Short ETFs That Go Up When the Market Goes Down
Most investors know about shorting stock. In order to short stock, you borrow stock from your brokerage firm and then sell that stock. To profit, you buy back the stock to pay back your broker at a lower price than you sold it for. In other words, if the stock price goes down, you make a profit.
However, there are many nuances with shorting stocks, including maintaining the proper amount of margin in your account. Additionally, when shorting stock, the investor chooses a single stock to short. This isn’t very advantageous when the investor wishes to make an investment based on a belief that the overall market will fall, as opposed to a single security.
Ultra Short QQQ and UltraShort Dow30
A company called ProShares has created several ETFs to address this very issue. Two of its most popular offerings are the UltraShort QQQ, which seeks to return 200% of the inverse (opposite direction) of the NASDAQ-100 Index, and the Ultra Short Dow30 which seeks to return 200% of the inverse of the Dow Jones Industrial Average.
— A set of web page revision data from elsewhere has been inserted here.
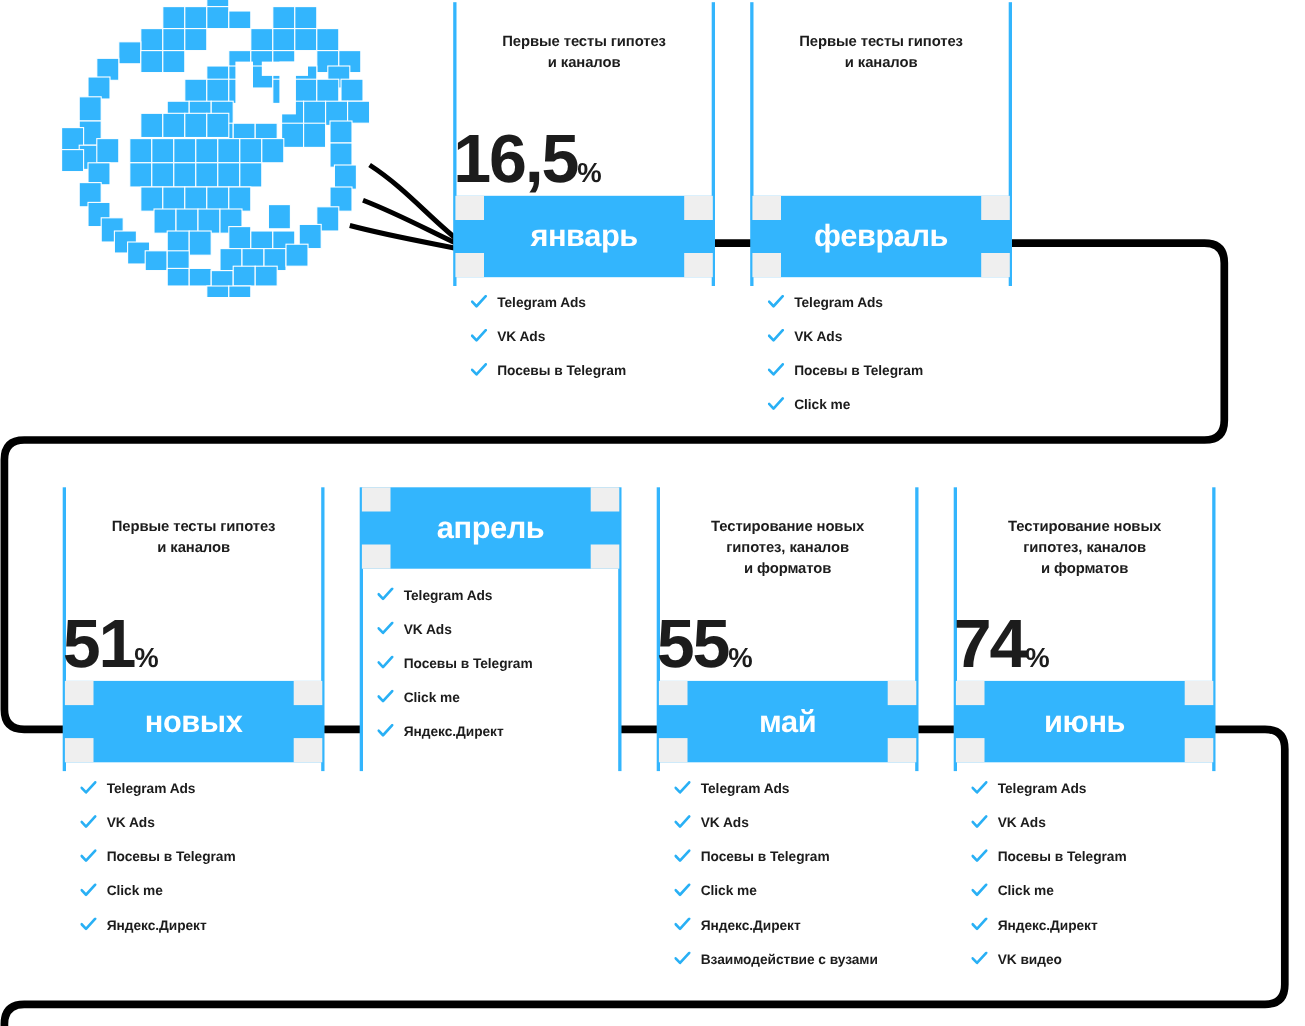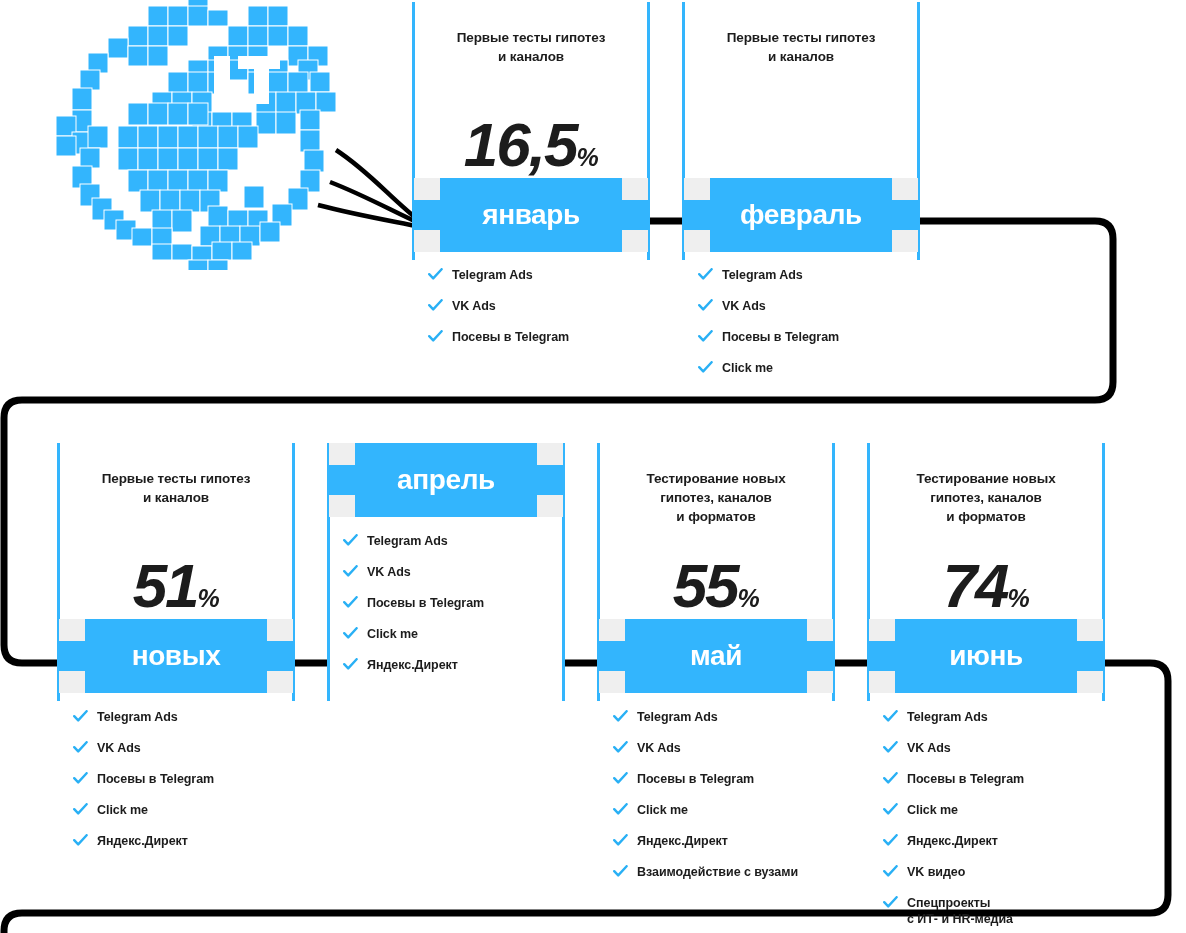--- a/index.html
+++ b/index.html
@@ -58,23 +58,22 @@
     font-size:13.5px;
     font-weight:bold;
     line-height:1.42;
     color:#1c1c1c;
     letter-spacing:-0.1px;
   }
   .card-metric{
     position:absolute;
     left:0; right:0;
     bottom:2px;
-    text-align:center;
+    text-align:left;
     white-space:nowrap;
-    font-style:italic;
   }
   .metric-num{
     font-size:62px;
     font-weight:bold;
     line-height:1;
     color:#1c1c1c;
     letter-spacing:-2px;
   }
   .metric-pct{
     font-size:25px;
@@ -514,19 +513,16 @@
           </svg><span><span>Посевы в Telegram</span></span></li>
         <li class="check-item"><svg class="check-icon" viewBox="0 0 15 13">
             <path d="M1.2 6.2 L5.2 10.4 L13.6 1.2" fill="none" stroke="#29b0f5" stroke-width="2.4" stroke-linecap="round" stroke-linejoin="round"></path>
           </svg><span><span>Click me</span></span></li>
         <li class="check-item"><svg class="check-icon" viewBox="0 0 15 13">
             <path d="M1.2 6.2 L5.2 10.4 L13.6 1.2" fill="none" stroke="#29b0f5" stroke-width="2.4" stroke-linecap="round" stroke-linejoin="round"></path>
           </svg><span><span>Яндекс.Директ</span></span></li>
         <li class="check-item"><svg class="check-icon" viewBox="0 0 15 13">
             <path d="M1.2 6.2 L5.2 10.4 L13.6 1.2" fill="none" stroke="#29b0f5" stroke-width="2.4" stroke-linecap="round" stroke-linejoin="round"></path>
           </svg><span><span>VK видео</span></span></li>
-        <li class="check-item"><svg class="check-icon" viewBox="0 0 15 13">
-            <path d="M1.2 6.2 L5.2 10.4 L13.6 1.2" fill="none" stroke="#29b0f5" stroke-width="2.4" stroke-linecap="round" stroke-linejoin="round"></path>
-          </svg><span><span>Спецпроекты</span><br><span>с ИТ- и HR-медиа</span></span></li>
       </ul>
   </div>
 
 </div>
 
 </body></html>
It is important to note that these funds are inverse ETFs. That means that their prices should move in the opposite direction of the targeted index. In other words, if the NASDAQ-100 price is rising, then the targeted price of the UltraShort QQQ would be falling, and vice versa. Additionally, the overall amount of the movement is aimed to be 200%. So, if the NASDAQ-100 lost 5% of its value, the UltraShort QQQ would hypothetically gain 10% if its objective was met.
Thus, both the UltraShort Dow30 and the UltraShort QQQ allow investors to profit from downward movements in the overall stock market without having to maintain a margin account and short individual stocks. Typically, the UltraShort QQQ will be the more volatile of the two investments, reflecting the additional volatility of the NASDAQ-100 as compared to the Dow. With the magnification of the returns via leverage, these two funds can have wildly different days, so investors should fully understand how leveraged ETF work before investing any money.
FINRA and SEC Warning About Leveraged ETFs
FINRA, the organization that used to be the NASD and the SEC have become increasingly concerned with leveraged ETFs and inverse leveraged ETFs being used by investors that don’t fully understand them. They recently released a Leveraged ETF Investor Advisory that you should read and understand before investing in any leveraged ETF.